L’étude des « cinq facteurs de supériorité » (cf. notre précédent billet) s’étale sur toute la moitié du premier chapitre (le reste étant des idées sans rapport). Ces facteurs sont ceux que Sun Tzu considère comme les plus importants pour évaluer le rapport de forces entre deux protagonistes :
« La réponse à ces questions permet de déterminer à coup sûr le camp qui détient la victoire. »
Ces cinq facteurs sont très fréquemment repris dans les textes affirmant résumer la pensée de Sun Tzu. La raison en est probablement que le lecteur pressé s’attend à trouver dans le premier chapitre la substantifique moelle de L’art de la guerre. Or, nous l’avons vu dans notre billet De l’incompréhension classique de L’art de la guerre, ce n’est pas forcément le cas : le traité n’a pas été rédigé selon nos standards modernes, et une idée majeure peut très bien se dissimuler au détour d’un propos sans rapport. C’est ici le cas : ces cinq facteurs sont très loin de constituer le cœur de la pensée de Sun Tzu. Pour autant, ils sont une des pierres du traité. Nous allons donc ici nous attarder sur eux.
Le choix de ces cinq facteurs peut aujourd’hui paraître daté. Mais il présente l’intérêt d’être la première tentative pour identifier avec exactitude les critères qui permettent d’évaluer le rapport de forces en présence. Aujourd’hui encore, la quasi-totalité des méthodes de planification s’essayent à l’exercice, mais force est de constater qu’aucun système n’a atteint l’objectif : en dépit de toute la littérature stratégique contemporaine, les hommes continuent de s’engager dans des conflits dont les résultats ne sont pas toujours en leur faveur !
Observons que trois de ces cinq facteurs dépendent directement du général : la vertu (partant du principe que l’on parle de celle du général et non de celle du souverain), le commandement et l’organisation. Concernant le climat et la topographie, qui sont des facteurs extérieurs, la problématique du général est d’en prendre connaissance pour ne pas les subir, voire les exploiter à son avantage. Ainsi donc, les cinq facteurs énoncés concernent bien directement le général : soit dans ce qu’il est, soit dans ce qu’il doit savoir faire.

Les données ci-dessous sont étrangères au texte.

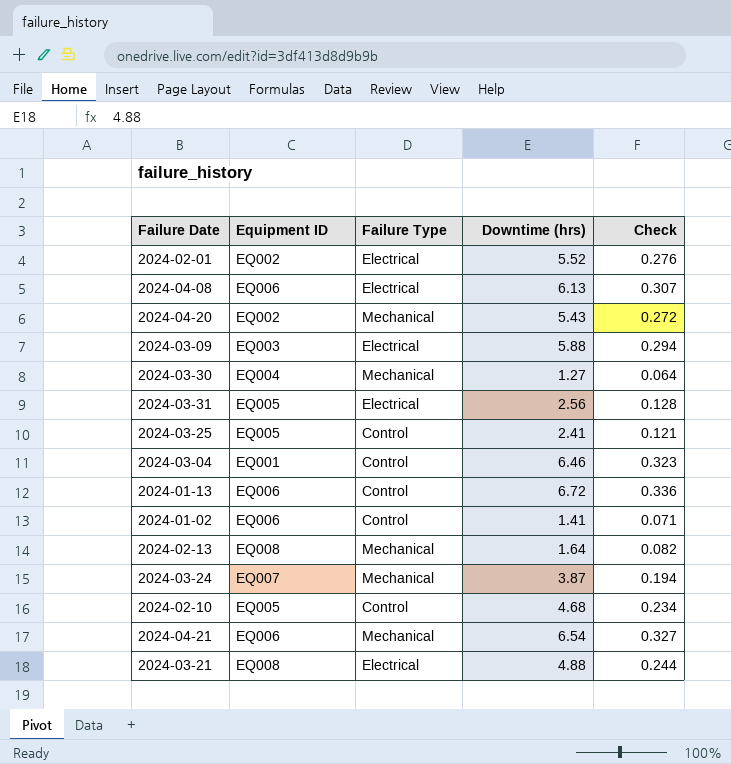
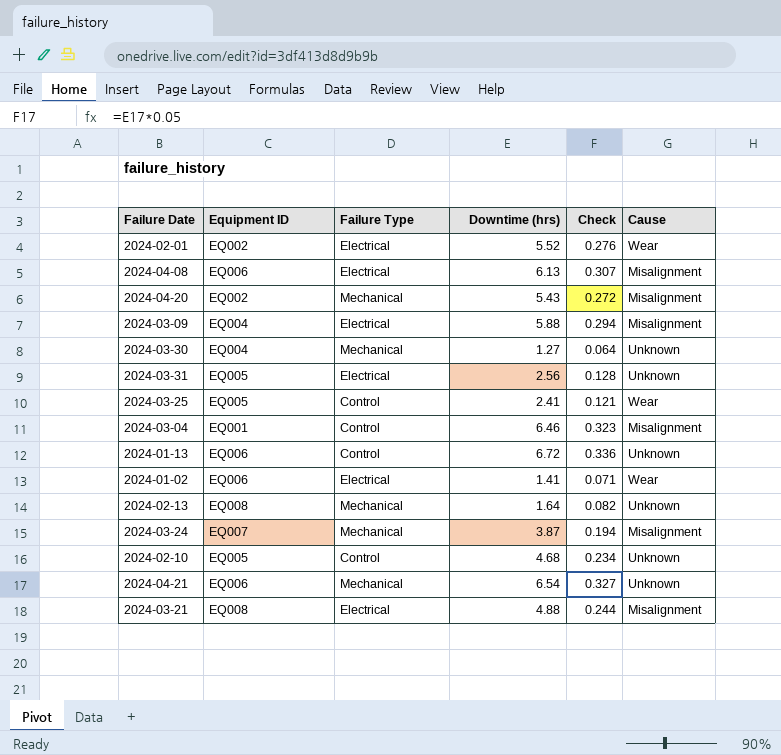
column Cause | position: none -> 6
2024-03-09 | Equipment ID: EQ003 -> EQ004
2024-01-02 | Failure Type: Control -> Electrical

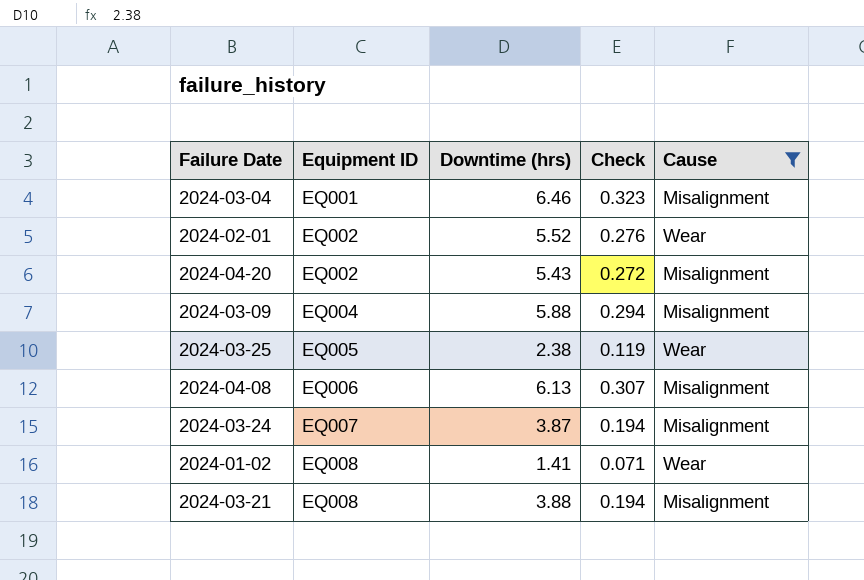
filter: none -> Cause != Unknown
row order: none -> Equipment ID ascending
column Failure Type | position: 3 -> none
2024-03-25 | Downtime (hrs): 2.41 -> 2.38
2024-03-25 | Check: 0.121 -> 0.119
2024-01-02 | Equipment ID: EQ006 -> EQ008
2024-03-21 | Downtime (hrs): 4.88 -> 3.88
2024-03-21 | Check: 0.244 -> 0.194

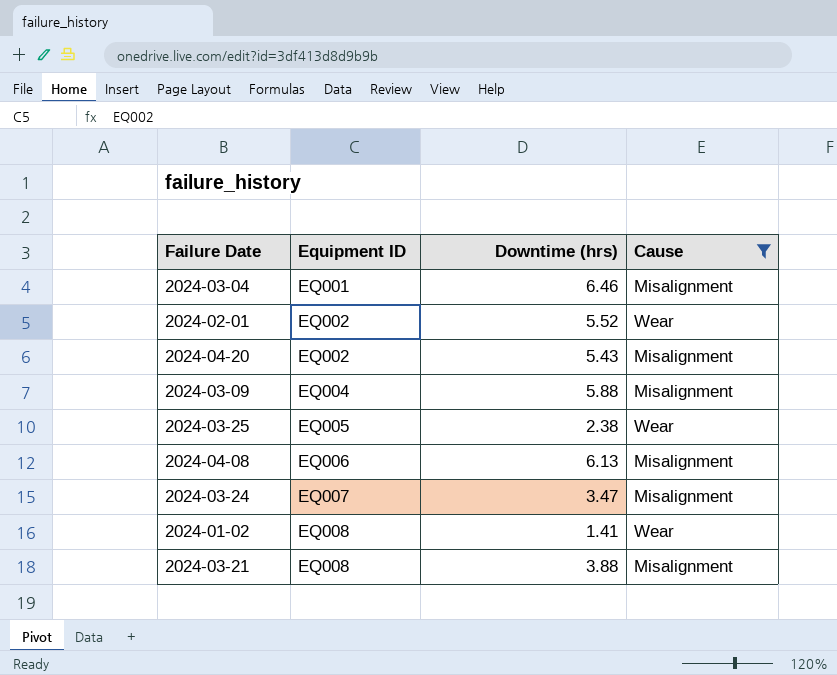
column Check | formula: [Downtime (hrs)] * 0.05 -> none
2024-03-24 | Downtime (hrs): 3.87 -> 3.47

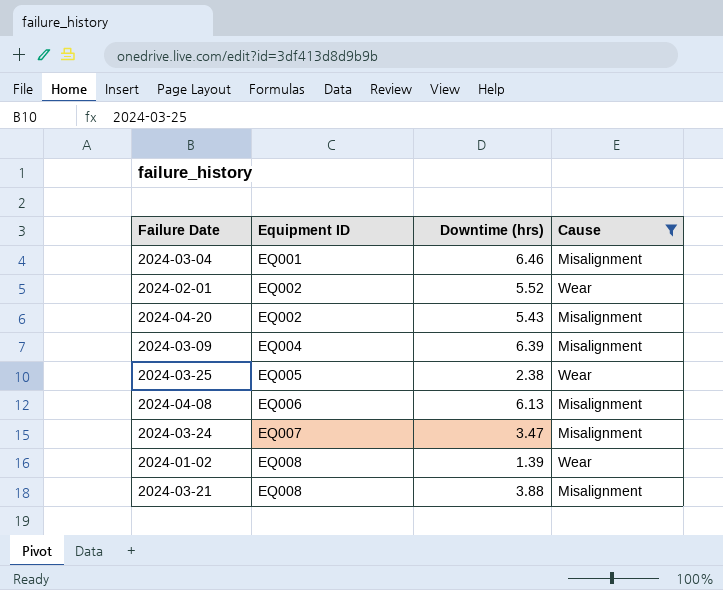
2024-03-09 | Downtime (hrs): 5.88 -> 6.39
2024-01-02 | Downtime (hrs): 1.41 -> 1.39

Il est à noter qu’à la fin du chapitre 2, Sun Tzu livre une autre série de cinq facteurs qui permettent de déterminer qui sera le vainqueur :
« Il existe cinq cas où l’on peut prévoir la victoire :
Qui sait quand il faut combattre et quand il faut s’en abstenir sera victorieux.
Qui sait commander aussi bien à un petit nombre qu’à un grand nombre d’hommes sera victorieux.

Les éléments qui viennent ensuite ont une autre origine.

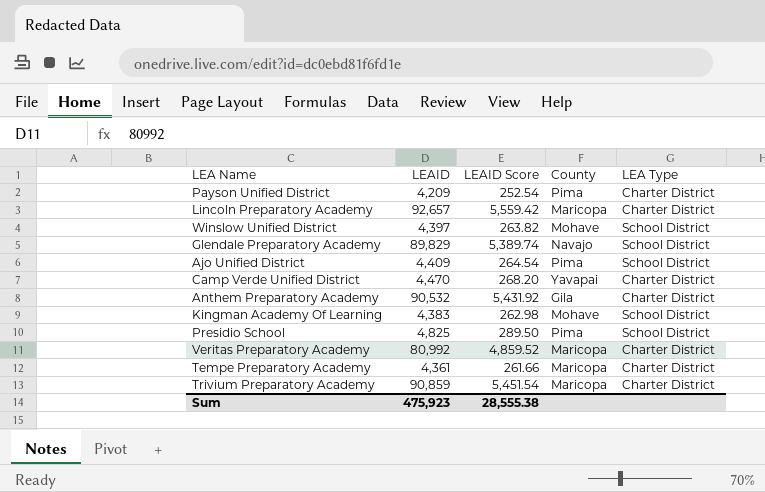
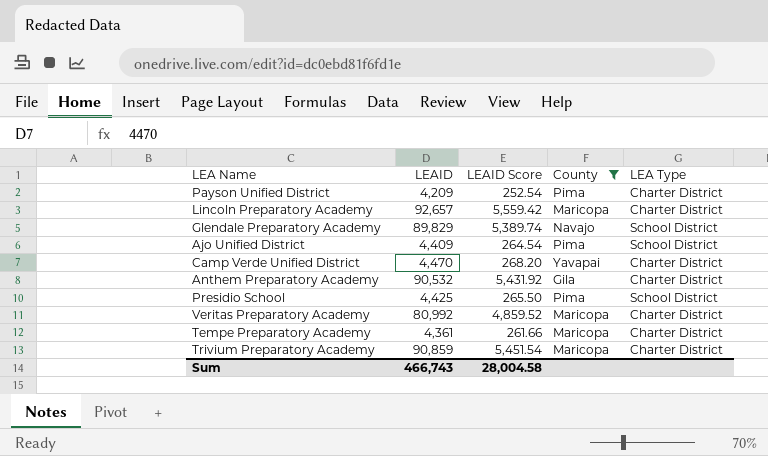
filter: none -> County != Mohave
Presidio School | LEAID: 4,825 -> 4,425
Presidio School | LEAID Score: 289.50 -> 265.50
Sum | LEAID: 475,923 -> 466,743
Sum | LEAID Score: 28,555.38 -> 28,004.58

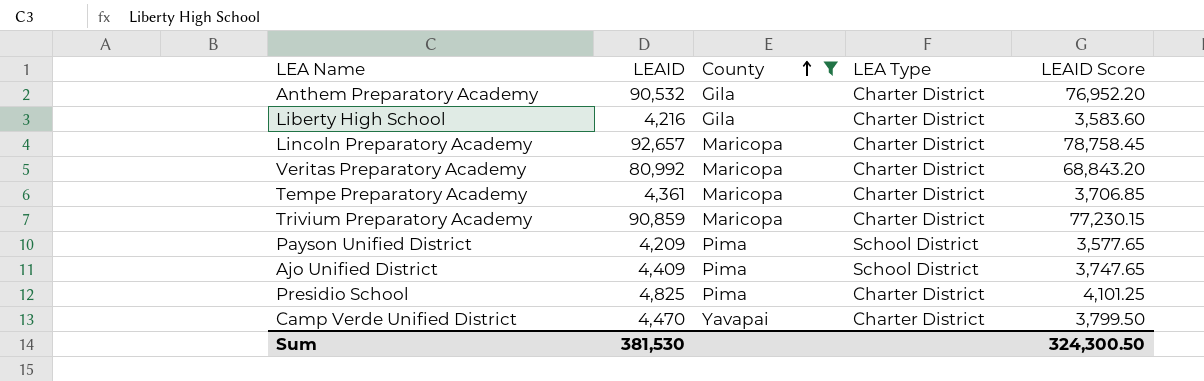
row order: none -> County ascending
column LEAID Score | formula: [LEAID] * 0.06 -> [LEAID] * 0.85
column LEAID Score | position: 3 -> 5
row Glendale Preparatory Academy: 89,829 | 5,389.74 | Navajo | School District -> none
row Liberty High School: none -> 4,216 | Gila | Charter District | 3,583.60
Payson Unified District | LEA Type: Charter District -> School District
Presidio School | LEAID: 4,425 -> 4,825
Presidio School | LEA Type: School District -> Charter District
Sum | LEAID: 466,743 -> 381,530
Sum | LEAID Score: 28,004.58 -> 324,300.50

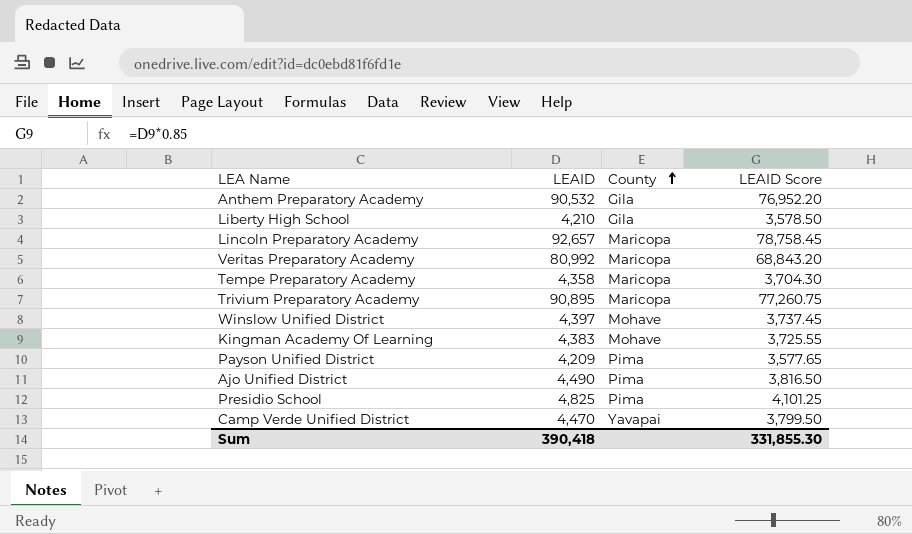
filter: County != Mohave -> none
column LEA Type | position: 4 -> none
Liberty High School | LEAID: 4,216 -> 4,210
Liberty High School | LEAID Score: 3,583.60 -> 3,578.50
Tempe Preparatory Academy | LEAID: 4,361 -> 4,358
Tempe Preparatory Academy | LEAID Score: 3,706.85 -> 3,704.30
Trivium Preparatory Academy | LEAID: 90,859 -> 90,895
Trivium Preparatory Academy | LEAID Score: 77,230.15 -> 77,260.75
Ajo Unified District | LEAID: 4,409 -> 4,490
Ajo Unified District | LEAID Score: 3,747.65 -> 3,816.50
Sum | LEAID: 381,530 -> 390,418
Sum | LEAID Score: 324,300.50 -> 331,855.30

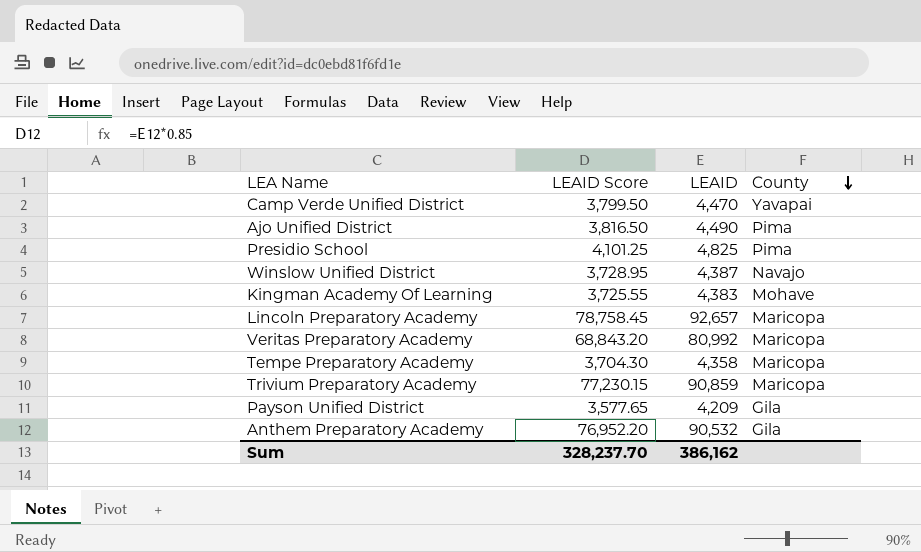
row order: County ascending -> County descending
column LEAID Score | position: 4 -> 2
row Liberty High School: 4,210 | Gila | 3,578.50 -> none
Winslow Unified District | LEAID Score: 3,737.45 -> 3,728.95
Winslow Unified District | LEAID: 4,397 -> 4,387
Winslow Unified District | County: Mohave -> Navajo
Trivium Preparatory Academy | LEAID Score: 77,260.75 -> 77,230.15
Trivium Preparatory Academy | LEAID: 90,895 -> 90,859
Payson Unified District | County: Pima -> Gila
Sum | LEAID Score: 331,855.30 -> 328,237.70
Sum | LEAID: 390,418 -> 386,162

Celui qui sait harmoniser la volonté des inférieurs et des supérieurs aura la victoire.
Celui qui affronte un ennemi qui n’est pas préparé remportera la victoire.
Celui dont les officiers sont compétents et n’a pas à pâtir de l’ingérence du souverain remportera la victoire.
Voilà les cinq cas où la victoire est prévisible. »
Cinq cas, desquels nous déclinons cinq préceptes :
- Savoir quand il faut combattre : sentir la situation
- Savoir commander et harmoniser les volontés : être un chef
- Surprendre l’ennemi : agir avec surprise, être rapide et réactif
- Avoir des officiers compétents : savoir s’entourer et/ou disposer (ou mettre en place) une structure RH (recrutement/formation/promotion) efficace (ou avoir la chance d’hériter d’une bonne équipe)
- Avoir un souverain qui ne s’immisce pas dans la conduite de la guerre : avoir de la chance pour avoir un bon souverain (ou définir les règles avant d’accepter la charge de chef des armées)
Nous constatons bien qu’il s’agit ici de cinq thématiques différentes des cinq facteurs exposés dans le premier chapitre.
Au final, nul besoin, donc, de s’attarder outre mesure sur ces cinq facteurs de supériorité.